Segment Open

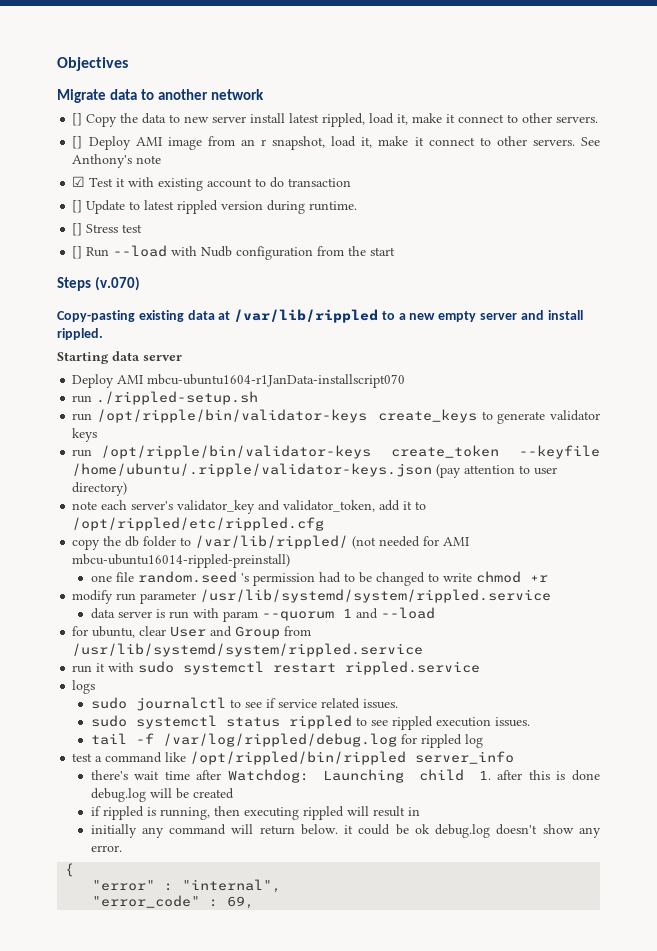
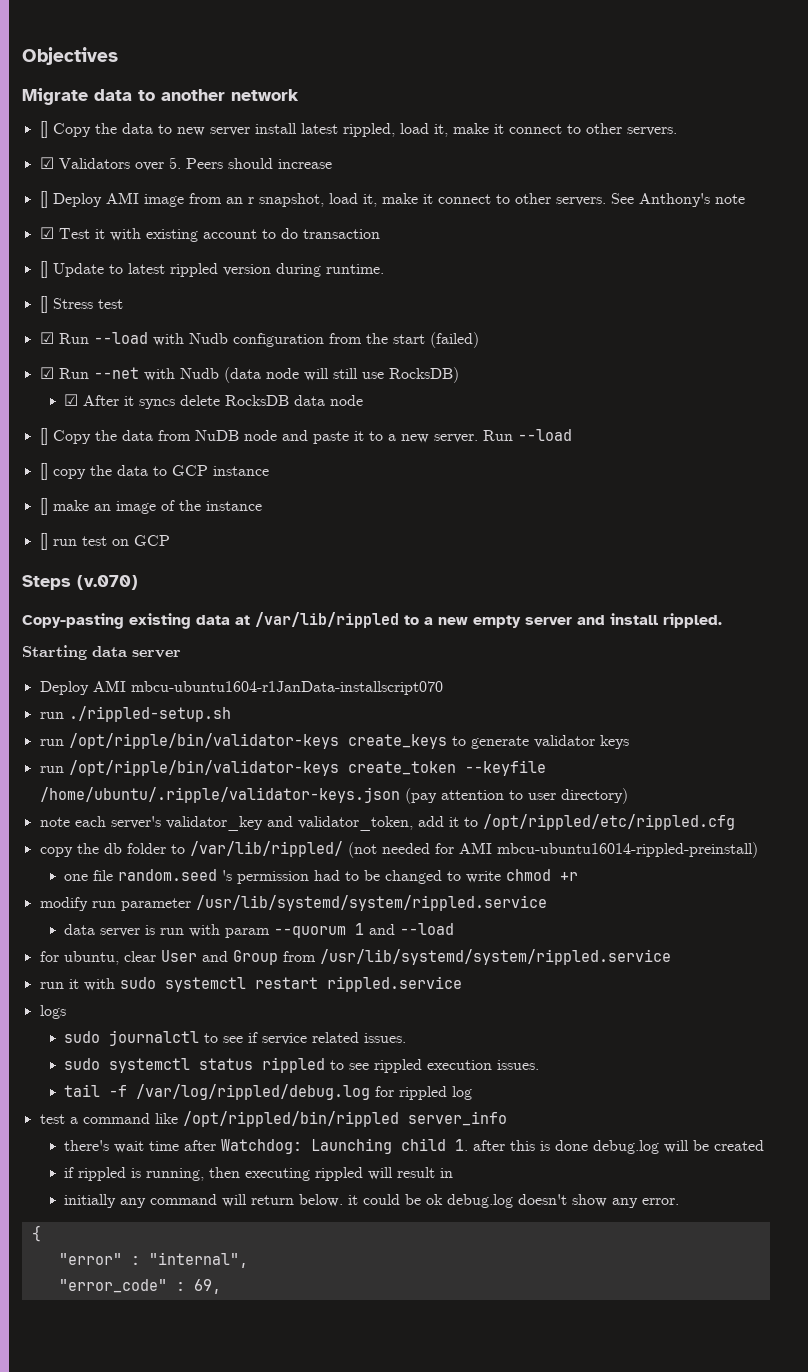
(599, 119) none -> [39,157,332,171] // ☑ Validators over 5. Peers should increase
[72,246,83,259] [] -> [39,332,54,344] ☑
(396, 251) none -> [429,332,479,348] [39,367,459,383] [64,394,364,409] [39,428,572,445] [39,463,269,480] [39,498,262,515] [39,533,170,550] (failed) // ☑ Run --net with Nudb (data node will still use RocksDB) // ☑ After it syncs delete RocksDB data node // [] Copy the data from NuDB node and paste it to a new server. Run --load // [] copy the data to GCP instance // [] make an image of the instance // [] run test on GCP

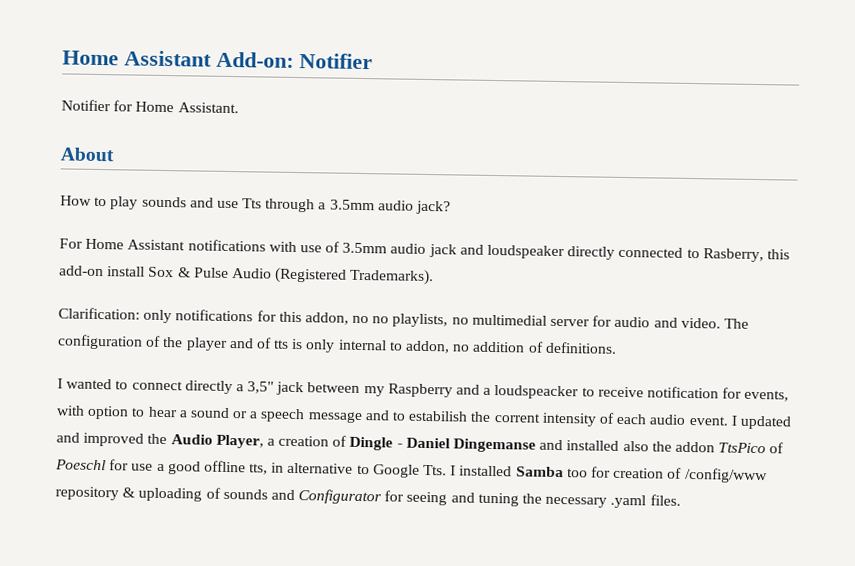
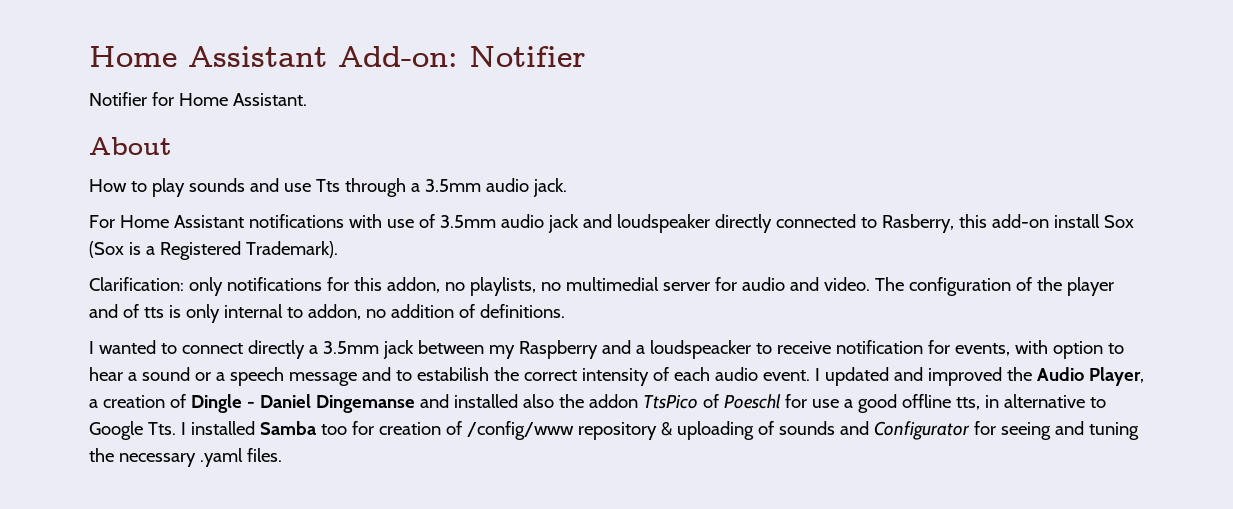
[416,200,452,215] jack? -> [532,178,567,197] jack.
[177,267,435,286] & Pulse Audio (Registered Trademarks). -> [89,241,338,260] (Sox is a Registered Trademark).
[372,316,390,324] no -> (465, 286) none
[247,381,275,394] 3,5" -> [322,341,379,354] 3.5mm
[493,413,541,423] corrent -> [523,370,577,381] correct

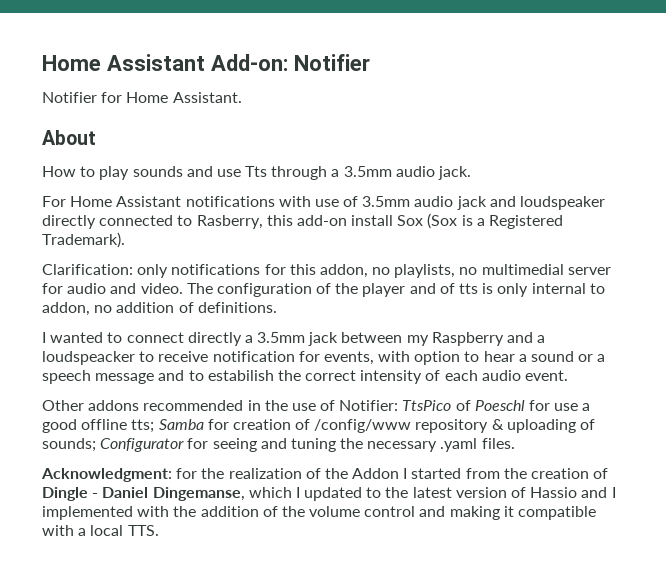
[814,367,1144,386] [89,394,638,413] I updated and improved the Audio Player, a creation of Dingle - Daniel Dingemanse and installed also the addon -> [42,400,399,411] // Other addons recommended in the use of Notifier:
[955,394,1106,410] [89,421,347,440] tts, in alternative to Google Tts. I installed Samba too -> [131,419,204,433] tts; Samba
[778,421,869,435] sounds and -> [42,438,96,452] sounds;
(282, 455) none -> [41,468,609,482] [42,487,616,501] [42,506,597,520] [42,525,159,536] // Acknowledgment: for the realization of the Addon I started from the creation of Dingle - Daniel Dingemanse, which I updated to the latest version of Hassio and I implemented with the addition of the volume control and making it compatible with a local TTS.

Segment Closed

| Exercise instructions |
Exact repetition is the task: every line from the start of the data to the line with "[72,246,83,259] [] -> [39,332,54,344] ☑", inclusive, and none after it, pictures omitted.

| Task solution |
(599, 119) none -> [39,157,332,171] // ☑ Validators over 5. Peers should increase
[72,246,83,259] [] -> [39,332,54,344] ☑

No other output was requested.